Part II : Statistics
“There are three kinds of lies: lies, damned lies, and statistics.” Benjamin Disraeli
Unfortunately, even when statements are backed up with “facts and figures”, you must still be skeptical. Remember, you’re a detective looking for the truth, trying to solve the
“crime” of illness. And although it’s very much like a game, winning (enjoying health) is the ultimate and most valuable reward.
Do not be overly impressed by statistics. They must be evaluated just like any statement, because they are, after all, simply numerical claims, subject to misinterpretation and manipulation. Again, it’s not difficult once you know the rules of the game.
1. First, of course, there is the issue of unreliable references. Where did the numbers come from? Take the ever popular “national taste test” showing that more people choose cola A than cola B. You know the survey is conducted by the manufacturers of cola A, and that is the most unreliable reference of all. In many cases, these so-called surveys are conducted over and over until the desired results are obtained. Then that trial is made public. This is called manipulation, not science. Besides, “more” could mean (and it is quite likely) that out of 100 people, 35 were undecided, 33 chose cola A and 32 chose cola B. Is that meaningful?
Other times, no reference is given at all, such as when you read, “research has shown that…” Unless the subject is one in which there is universal agreement, you have a right to demand what research, when, and where.
2. Beware of the word “average”. Remember the non-swimmer who drowned trying to wade across a stream with an average depth of two feet. Average can be a very misleading concept, and is used by scientists only when it can be carefully defined.

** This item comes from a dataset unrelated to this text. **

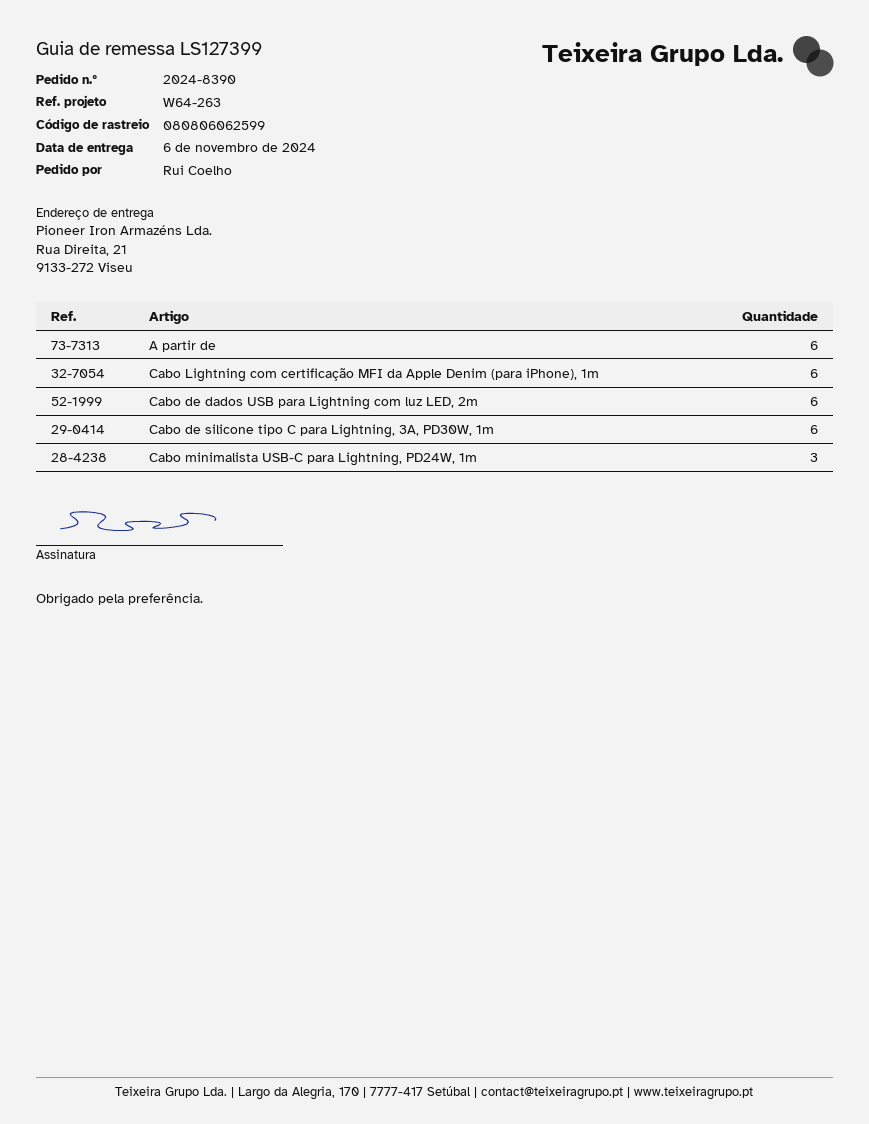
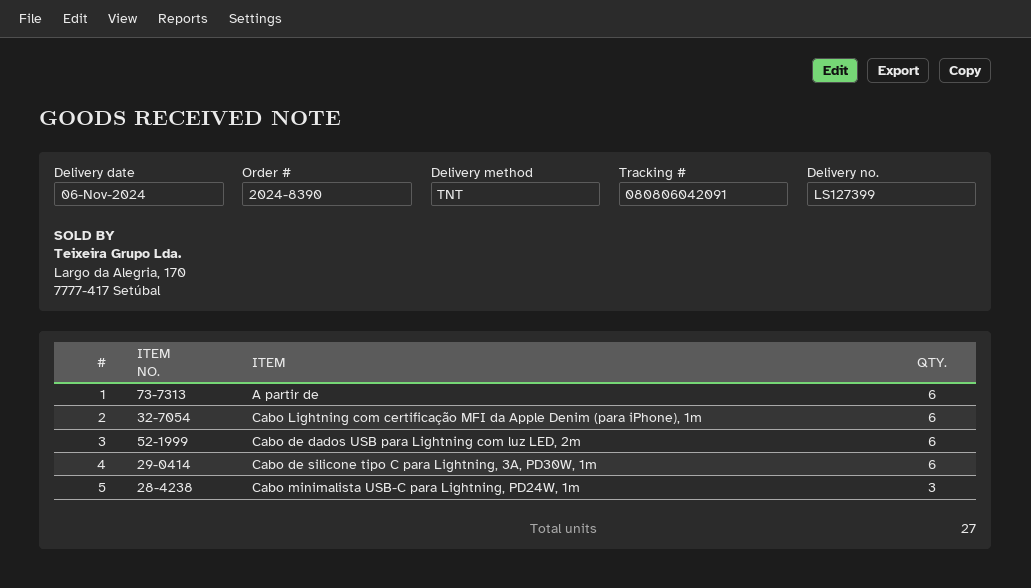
tracking number: 080806062599 -> 080806042091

FUN QUIZ: You read about an experiment with two groups of athletes. Both groups were timed in a 10 kilometer run. Then group A was given Megamulti every day, while group B received a look-alike capsule filled with cornstarch (placebo). After two months, each group was timed again. The study reports that the average improvement in group A was 6 minutes, compared to an average improvement of only 3 minutes in group B.
Would you run out and buy Megamulti? Unfortunately, many people would. It seems impressive, after all, that the group that received the Megamulti had two times the improvement of the placebo group. But did they? Let’s do some detective work. What if the study was conducted with 10 athletes. It is possible that the results looked like this:
Group A (Megamulti) Group B (placebo)
athlete change in 10k time athlete change in 10k time
1 -26 minutes 1 -4 minutes
2 -4 minutes 2 -3 minutes
3 +1 minute 3 -4 minutes
4 +2 minutes 4 -3 minutes
5 -3 minutes 5 -1 minute
Average improvement: 6.0 minutes Avg improvement: 3.0 minutes
Now are you impressed? As it turns out, athlete #1 in group A was sick on the first time trial, so he had a tremendous improvement. This distorts the results to appear as if the whole group had dramatic results. As you can see, group A’s athletes #3 and 4 actually did worse on the second time trial. In fact, looking at the data, there is absolutely no scientific evidence that Megamulti had a positive effect on the athletes.
Is there anything that would make such a study valid?
3. Well, a larger study group would be a good start. “Average” becomes more meaningful as the data pool increases in size. If, for example, group A contained 100 athletes, #1’s unusual improvement would not weigh so heavily in the results.
Among 1,000 athletes, it would be even less of a factor.
Another approach often used by careful researchers is to remove the highest and lowest scores from each group in order to eliminate these aberrations from the data. Others include the high and low values, but make special note of them in what is called the standard deviation. When the standard deviation (roughly the average variation within a group) approaches or exceeds the difference between the groups (as in our hypothetical example), the results are said to have no statistical significance.
How can you tell if statistics are reflecting the truth?
1. Check sample size. Large numbers of subjects means more reliable data.
2. Watch out for “average” results unless standard deviation is given.
3. Check scientists. Was the research conducted by competent individuals?
4. Check references. Research from the Tibetan Center for Intergalactic Studies (or other unknown sources) should be seriously questioned.
5. Are the reported results supported by previously published literature?